• _Source information_:
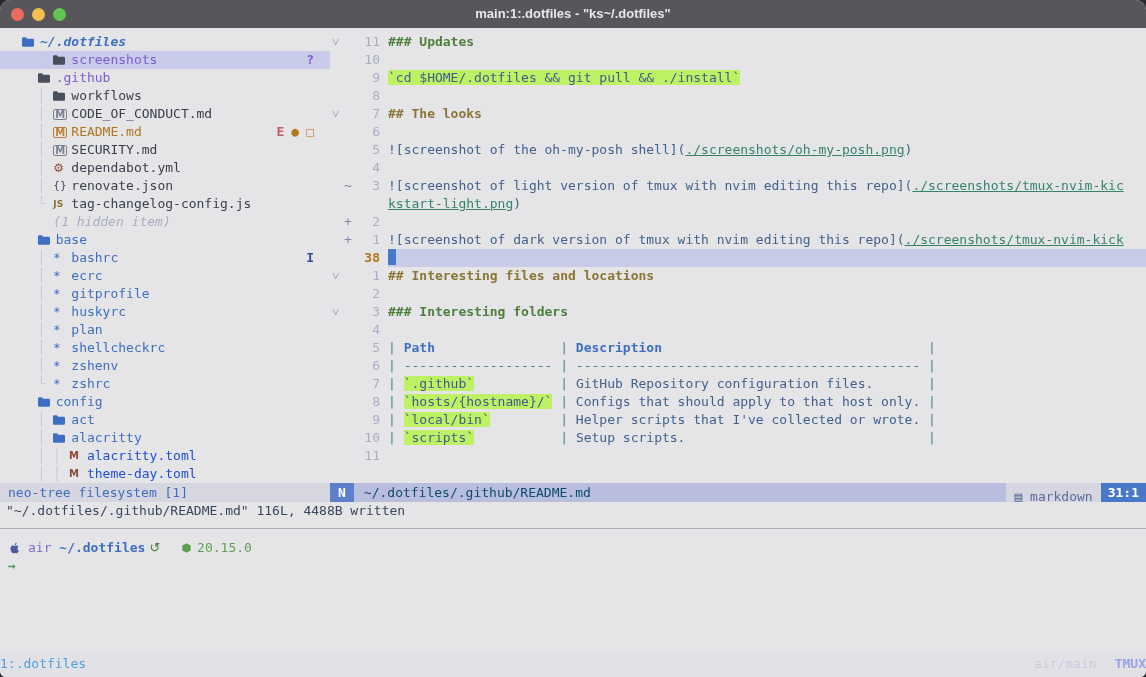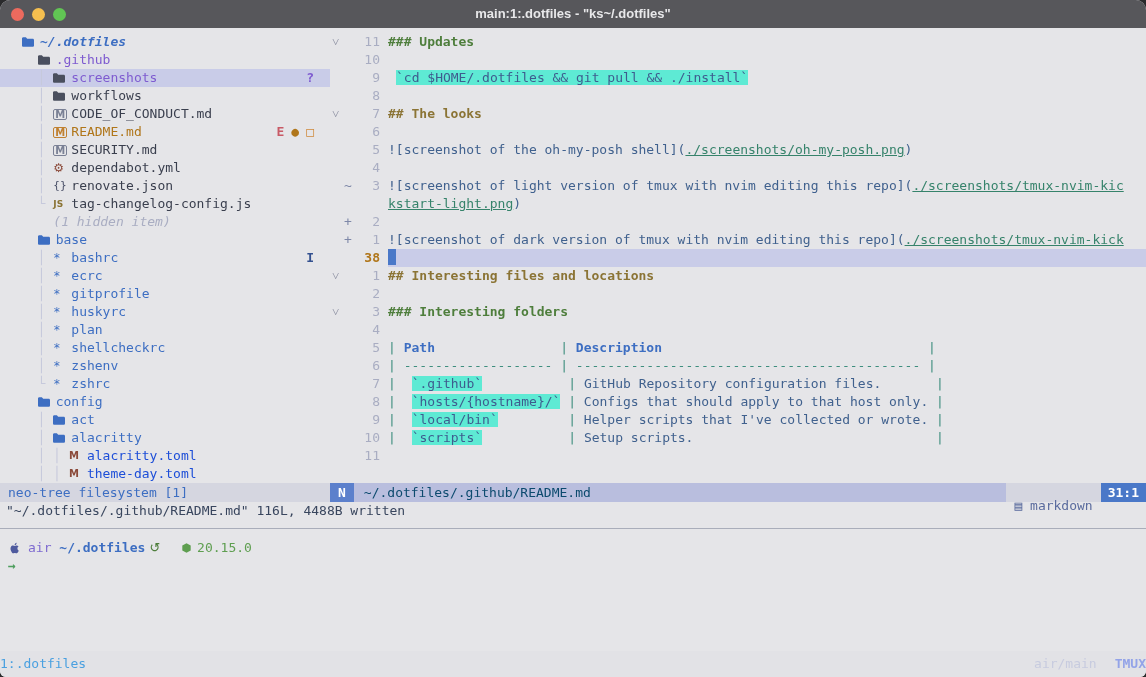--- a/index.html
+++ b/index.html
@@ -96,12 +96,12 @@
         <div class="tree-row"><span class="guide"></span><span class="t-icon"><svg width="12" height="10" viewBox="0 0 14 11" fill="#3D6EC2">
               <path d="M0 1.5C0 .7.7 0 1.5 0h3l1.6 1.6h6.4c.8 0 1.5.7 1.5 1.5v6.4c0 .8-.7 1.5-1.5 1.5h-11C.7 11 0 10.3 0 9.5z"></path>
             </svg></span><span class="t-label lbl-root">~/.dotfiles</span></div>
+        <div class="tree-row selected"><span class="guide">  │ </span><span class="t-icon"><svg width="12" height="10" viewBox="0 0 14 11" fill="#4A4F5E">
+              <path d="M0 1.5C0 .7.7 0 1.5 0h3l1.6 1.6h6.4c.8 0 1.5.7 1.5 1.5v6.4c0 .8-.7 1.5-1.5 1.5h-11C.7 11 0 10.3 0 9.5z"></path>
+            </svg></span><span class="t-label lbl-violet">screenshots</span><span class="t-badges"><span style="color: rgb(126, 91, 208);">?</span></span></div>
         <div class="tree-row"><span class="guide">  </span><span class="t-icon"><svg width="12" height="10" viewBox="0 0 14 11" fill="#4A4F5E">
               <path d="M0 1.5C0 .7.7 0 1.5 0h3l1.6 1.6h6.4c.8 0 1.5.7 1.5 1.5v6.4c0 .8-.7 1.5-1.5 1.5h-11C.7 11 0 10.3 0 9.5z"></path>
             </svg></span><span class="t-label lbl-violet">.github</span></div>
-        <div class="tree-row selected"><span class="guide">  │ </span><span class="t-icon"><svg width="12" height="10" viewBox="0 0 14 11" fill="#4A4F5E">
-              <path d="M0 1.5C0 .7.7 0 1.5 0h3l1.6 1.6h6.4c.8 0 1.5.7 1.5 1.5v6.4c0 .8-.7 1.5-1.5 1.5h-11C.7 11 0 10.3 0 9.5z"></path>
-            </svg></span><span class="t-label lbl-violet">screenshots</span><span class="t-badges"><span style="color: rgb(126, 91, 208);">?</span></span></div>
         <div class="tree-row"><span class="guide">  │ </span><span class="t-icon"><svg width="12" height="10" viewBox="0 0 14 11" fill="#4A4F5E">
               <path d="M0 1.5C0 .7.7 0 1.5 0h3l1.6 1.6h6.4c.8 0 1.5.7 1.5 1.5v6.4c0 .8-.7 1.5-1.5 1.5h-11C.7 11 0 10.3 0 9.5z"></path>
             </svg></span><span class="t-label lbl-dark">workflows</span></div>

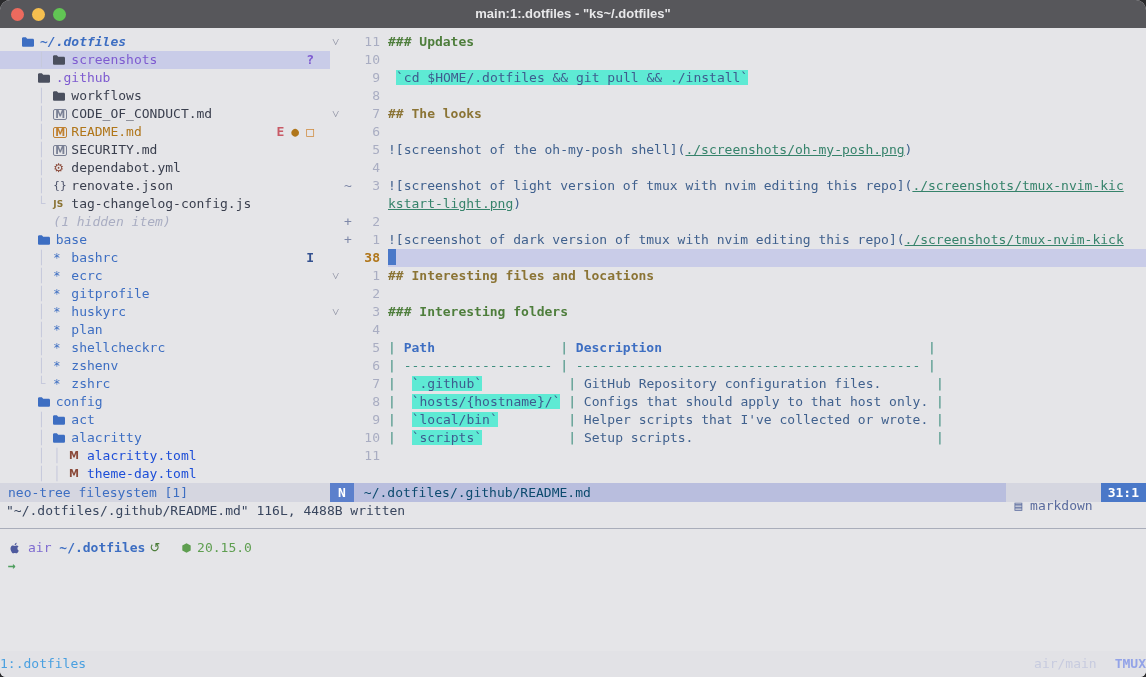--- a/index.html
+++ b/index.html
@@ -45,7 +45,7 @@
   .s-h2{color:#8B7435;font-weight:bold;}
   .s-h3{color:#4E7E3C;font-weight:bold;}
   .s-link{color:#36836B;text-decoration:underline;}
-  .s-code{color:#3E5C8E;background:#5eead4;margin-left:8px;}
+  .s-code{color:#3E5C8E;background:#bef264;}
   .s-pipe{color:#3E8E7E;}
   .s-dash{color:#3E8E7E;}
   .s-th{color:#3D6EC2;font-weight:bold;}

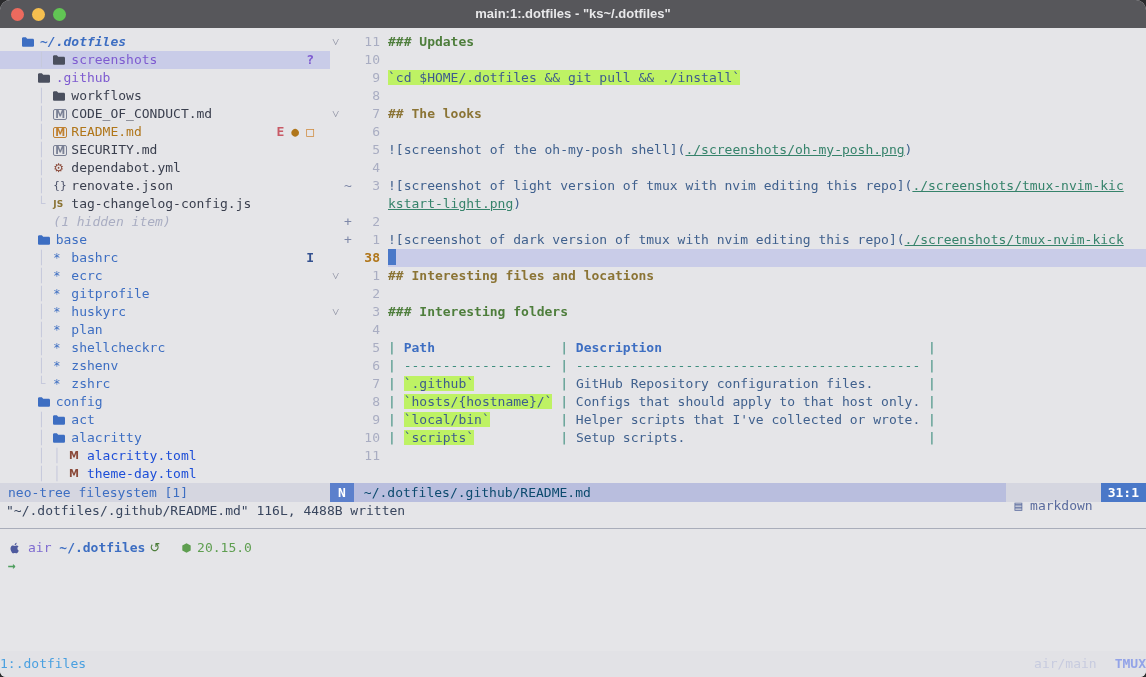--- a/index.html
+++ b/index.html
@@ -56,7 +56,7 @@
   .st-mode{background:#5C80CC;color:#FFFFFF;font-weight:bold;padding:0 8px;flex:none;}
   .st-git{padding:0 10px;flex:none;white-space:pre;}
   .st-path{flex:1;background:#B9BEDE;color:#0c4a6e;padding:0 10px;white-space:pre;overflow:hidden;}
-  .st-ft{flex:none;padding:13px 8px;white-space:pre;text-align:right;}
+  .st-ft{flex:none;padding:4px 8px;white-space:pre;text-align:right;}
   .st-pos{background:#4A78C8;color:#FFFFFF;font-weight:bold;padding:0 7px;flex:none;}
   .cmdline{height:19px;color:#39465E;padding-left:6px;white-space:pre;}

==

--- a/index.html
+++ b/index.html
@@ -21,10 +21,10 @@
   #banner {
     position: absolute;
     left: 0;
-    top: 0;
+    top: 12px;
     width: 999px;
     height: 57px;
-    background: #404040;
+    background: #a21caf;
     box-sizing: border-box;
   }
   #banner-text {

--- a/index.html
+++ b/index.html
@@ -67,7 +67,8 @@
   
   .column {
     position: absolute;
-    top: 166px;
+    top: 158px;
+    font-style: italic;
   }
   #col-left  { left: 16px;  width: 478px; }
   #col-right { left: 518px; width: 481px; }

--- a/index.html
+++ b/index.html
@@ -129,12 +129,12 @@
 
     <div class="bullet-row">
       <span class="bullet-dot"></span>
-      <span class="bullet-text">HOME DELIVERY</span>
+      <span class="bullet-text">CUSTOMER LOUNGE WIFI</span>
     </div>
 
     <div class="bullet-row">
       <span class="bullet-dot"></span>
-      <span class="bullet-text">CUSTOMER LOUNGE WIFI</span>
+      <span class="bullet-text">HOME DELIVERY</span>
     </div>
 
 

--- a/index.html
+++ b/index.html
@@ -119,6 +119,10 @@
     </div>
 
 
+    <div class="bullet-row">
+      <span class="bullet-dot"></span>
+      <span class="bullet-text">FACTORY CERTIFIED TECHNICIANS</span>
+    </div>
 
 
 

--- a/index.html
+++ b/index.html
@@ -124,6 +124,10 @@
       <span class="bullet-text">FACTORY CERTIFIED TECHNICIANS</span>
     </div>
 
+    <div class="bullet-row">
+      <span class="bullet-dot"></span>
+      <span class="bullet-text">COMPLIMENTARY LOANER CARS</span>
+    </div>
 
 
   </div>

--

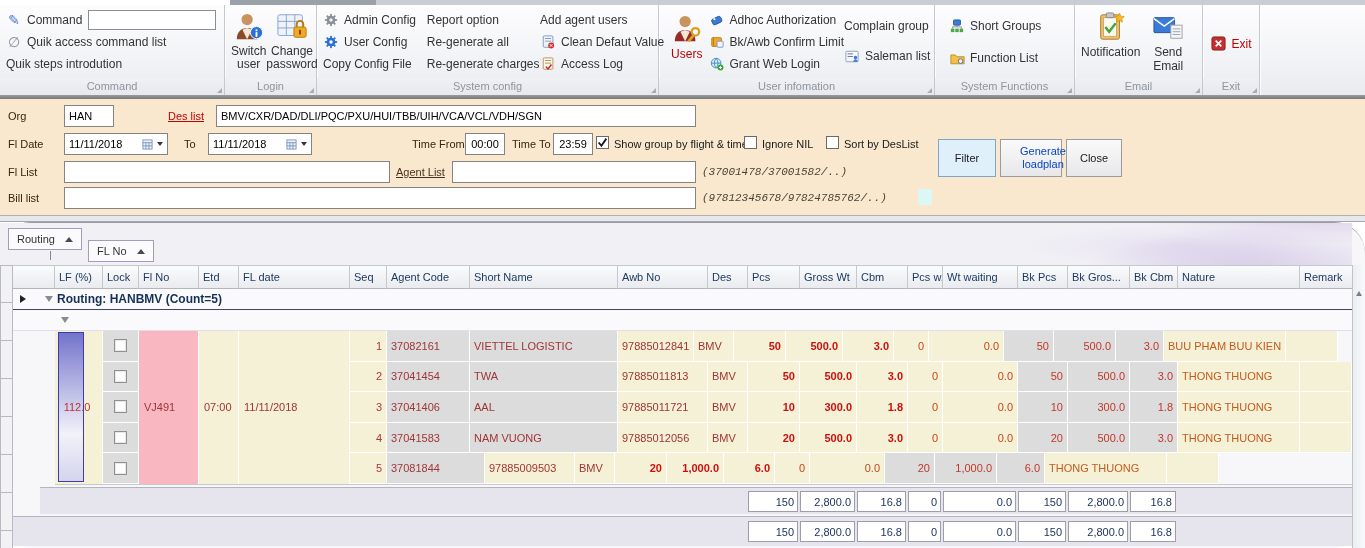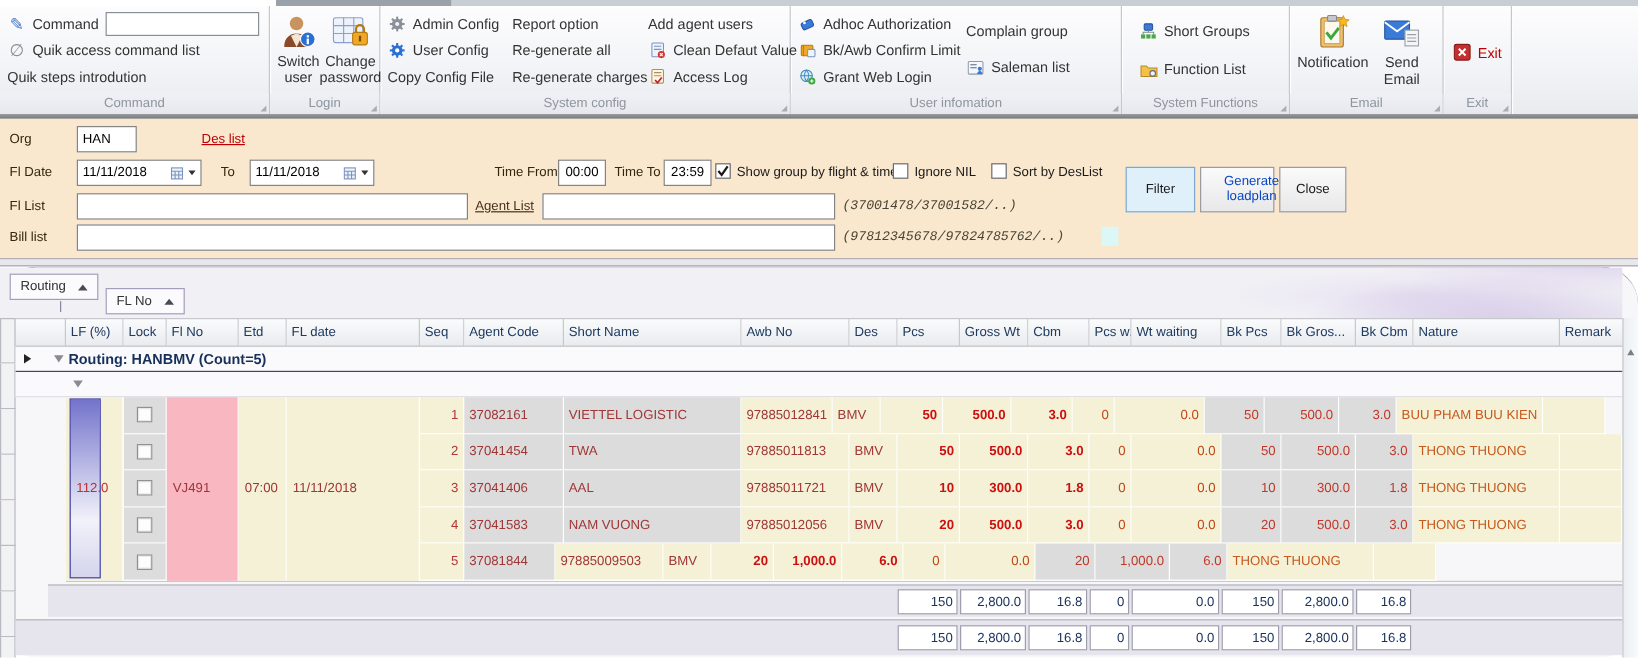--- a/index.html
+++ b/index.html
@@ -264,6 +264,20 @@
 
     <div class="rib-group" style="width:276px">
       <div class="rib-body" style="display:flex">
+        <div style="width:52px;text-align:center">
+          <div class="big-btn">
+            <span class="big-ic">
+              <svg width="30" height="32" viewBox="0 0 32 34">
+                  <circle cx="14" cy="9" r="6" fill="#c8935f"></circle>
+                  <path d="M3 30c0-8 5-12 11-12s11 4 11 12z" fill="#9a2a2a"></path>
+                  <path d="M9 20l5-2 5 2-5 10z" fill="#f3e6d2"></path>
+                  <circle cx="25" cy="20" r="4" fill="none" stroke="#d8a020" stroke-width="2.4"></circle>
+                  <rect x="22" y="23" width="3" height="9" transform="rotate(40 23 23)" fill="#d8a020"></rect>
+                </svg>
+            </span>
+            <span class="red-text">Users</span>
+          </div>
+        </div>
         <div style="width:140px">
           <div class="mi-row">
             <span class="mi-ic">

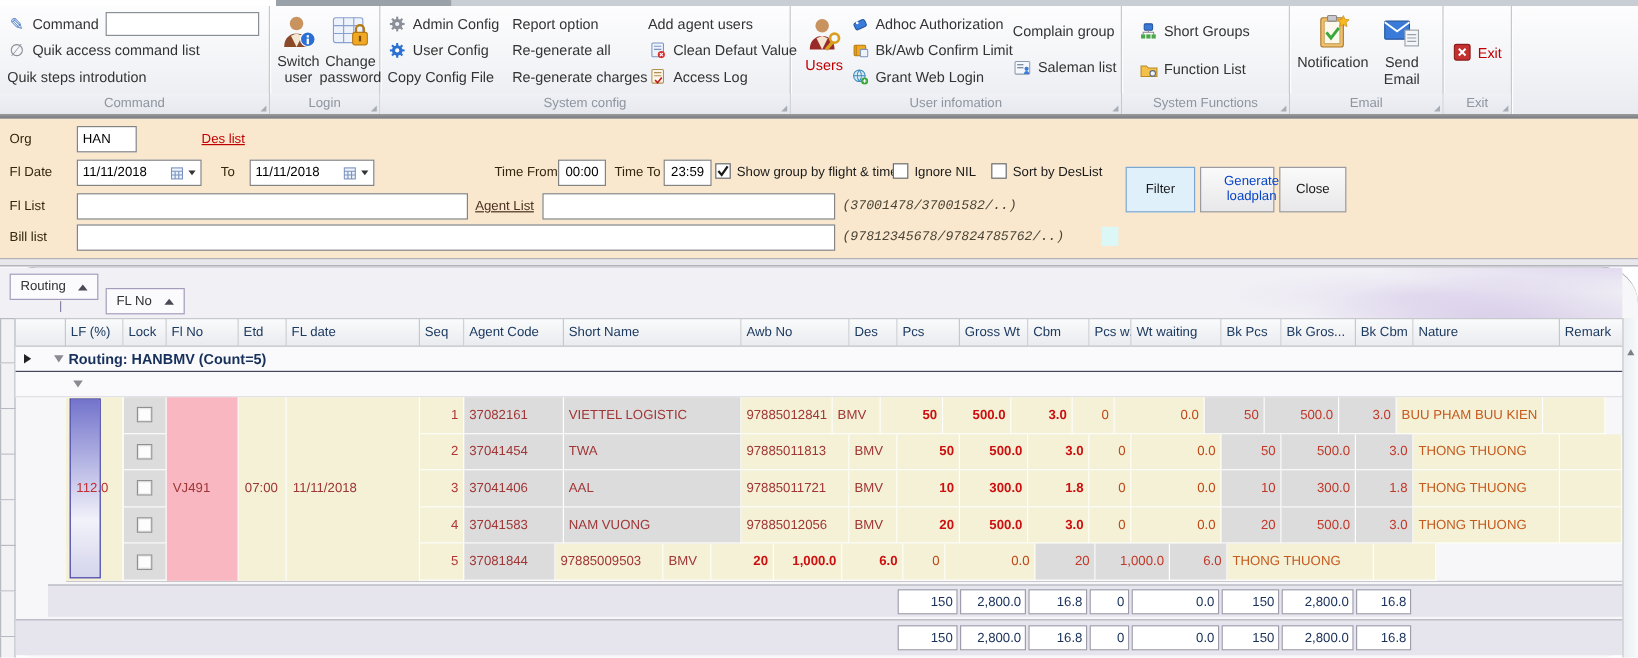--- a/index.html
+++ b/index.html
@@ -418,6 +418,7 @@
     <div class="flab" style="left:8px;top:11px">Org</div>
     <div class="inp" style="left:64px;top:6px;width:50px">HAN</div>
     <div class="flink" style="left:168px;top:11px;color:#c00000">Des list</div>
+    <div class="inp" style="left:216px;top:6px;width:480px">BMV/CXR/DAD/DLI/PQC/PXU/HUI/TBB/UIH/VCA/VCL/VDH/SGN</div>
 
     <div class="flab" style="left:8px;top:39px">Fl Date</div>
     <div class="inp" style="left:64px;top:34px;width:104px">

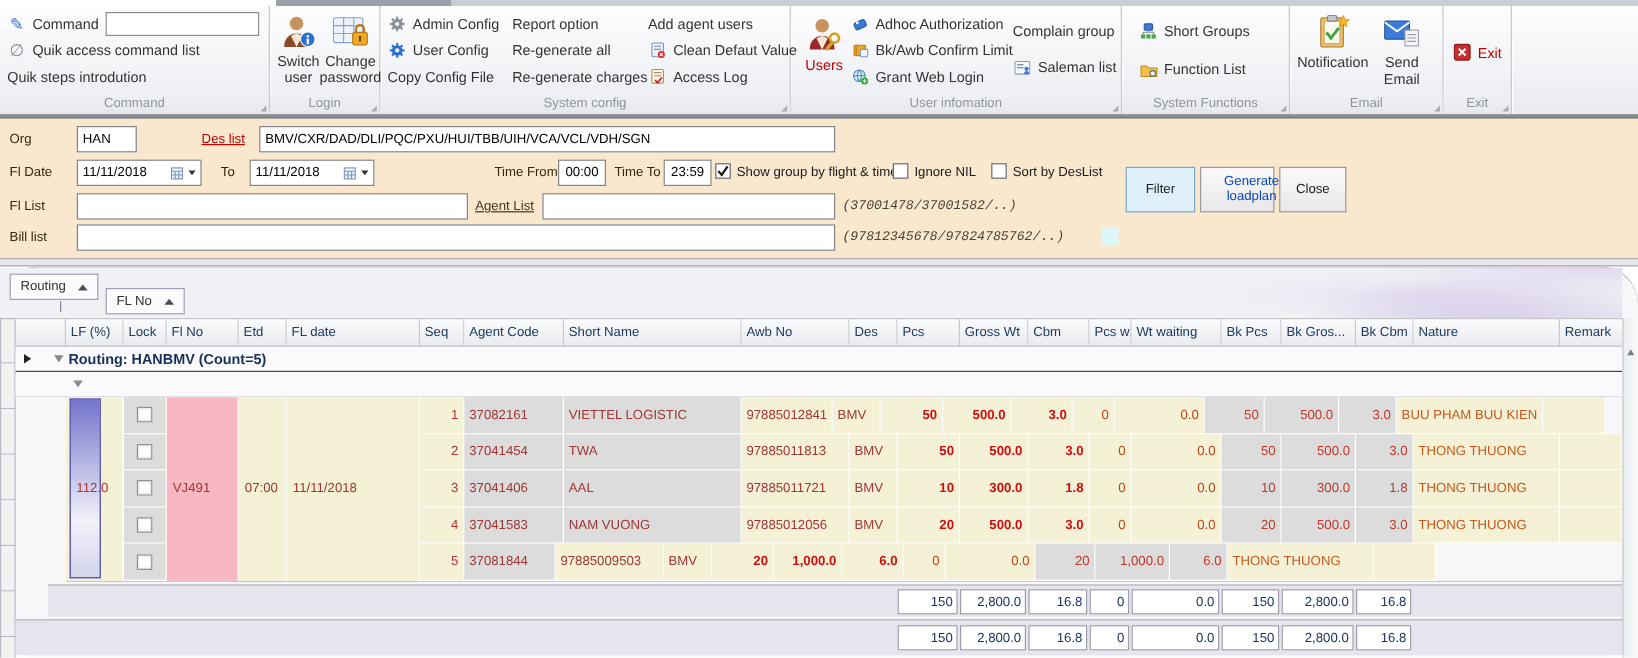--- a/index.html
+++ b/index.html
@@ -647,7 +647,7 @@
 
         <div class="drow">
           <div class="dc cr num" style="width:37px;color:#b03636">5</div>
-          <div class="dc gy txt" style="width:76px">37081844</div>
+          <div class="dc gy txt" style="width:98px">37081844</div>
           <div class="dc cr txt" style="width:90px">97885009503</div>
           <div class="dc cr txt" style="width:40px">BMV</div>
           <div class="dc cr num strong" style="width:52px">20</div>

• _Task details_: The answer should be a bare number: the count of lines above in which the word "none" occurs.

• _Solution for this problem_: 6